Applicants must be able to prove that they will be able to pay the new loan amount. There is a lot of detailed financial paperwork involved, including an exact list of monthly expenditures and proof of income.

A homeowner may also have to prove the hardship that got them into their current mess. Examples of hardship include divorce, loss of income, the death of a spouse or family member, or military relocation. A hardship letter should be included with the application.

If someone doesn’t want to mess with the paperwork or feels intimidated by the process, they can hire a third party company to handle it for them. The homeowner should be aware that these companies often charge a large up-front fee.

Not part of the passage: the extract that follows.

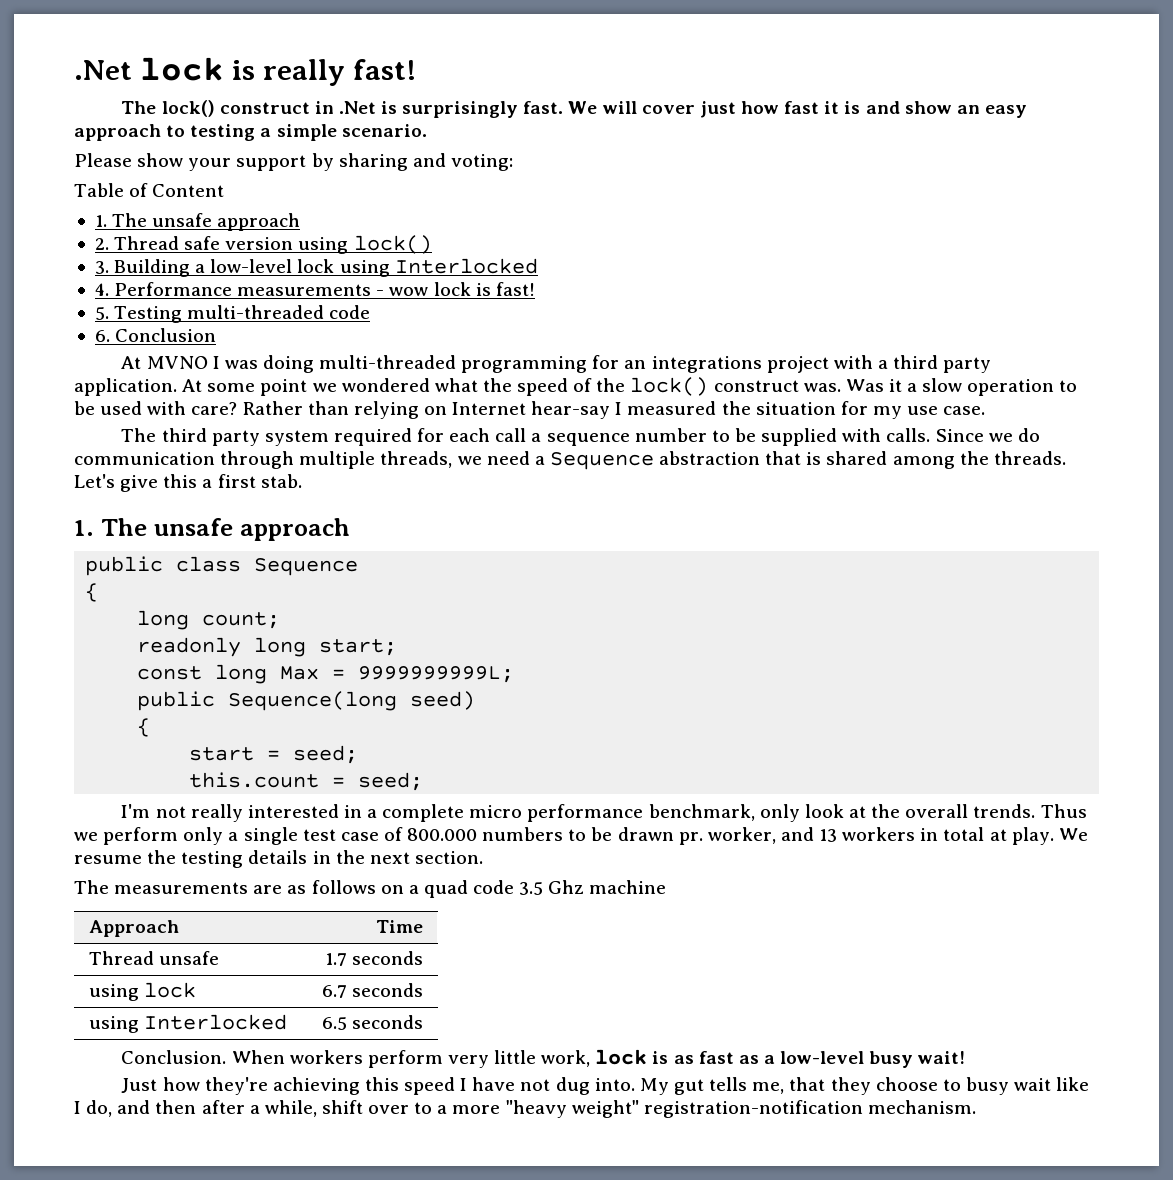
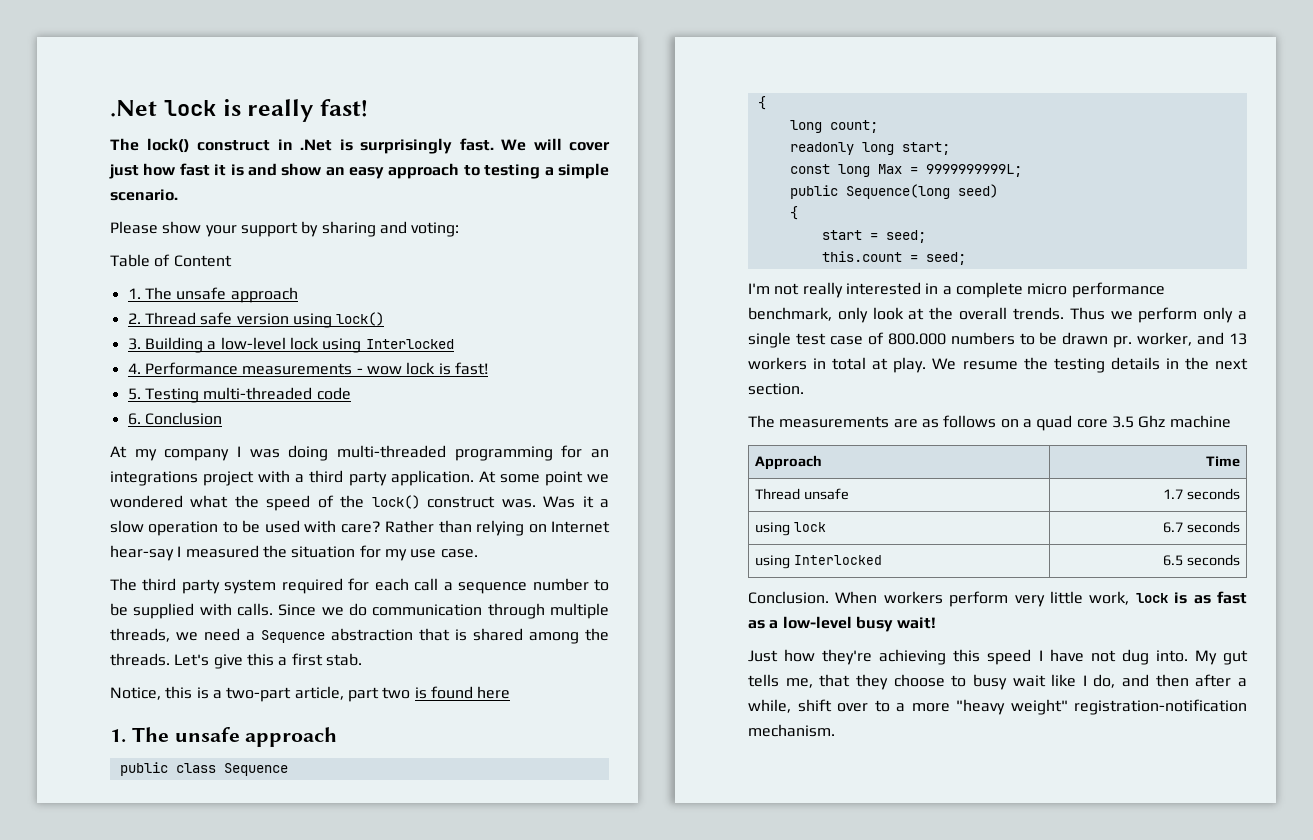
[146,356,208,369] MVNO -> [134,449,230,461] my company
(302, 481) none -> [110,686,511,702] // Notice, this is a two-part article, part two is found here
[473,880,515,894] code -> [1076,419,1108,428] core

Loan modification companies promise to complete the modification process in 2-8 weeks. They negotiate with a homeowner’s bank to consolidate their debt, reduce their interest rate, increase their credit score, convert their mortgage from an adjustable to a fixed rate loan, reduce loan balances, and waive late fees. The company proves to the bank why a customer deserves a modified loan as well as why it is in the bank’s best interest to provide the modification.

Loan modification is great way for people who have serious financial difficulties and would otherwise lose their home to foreclosure. Obama’s plan gives homeowners the legal ability to fight for better rates on their home loans. They can keep their current mortgage, but get a fresh start in managing their finances and keeping their payments up to date.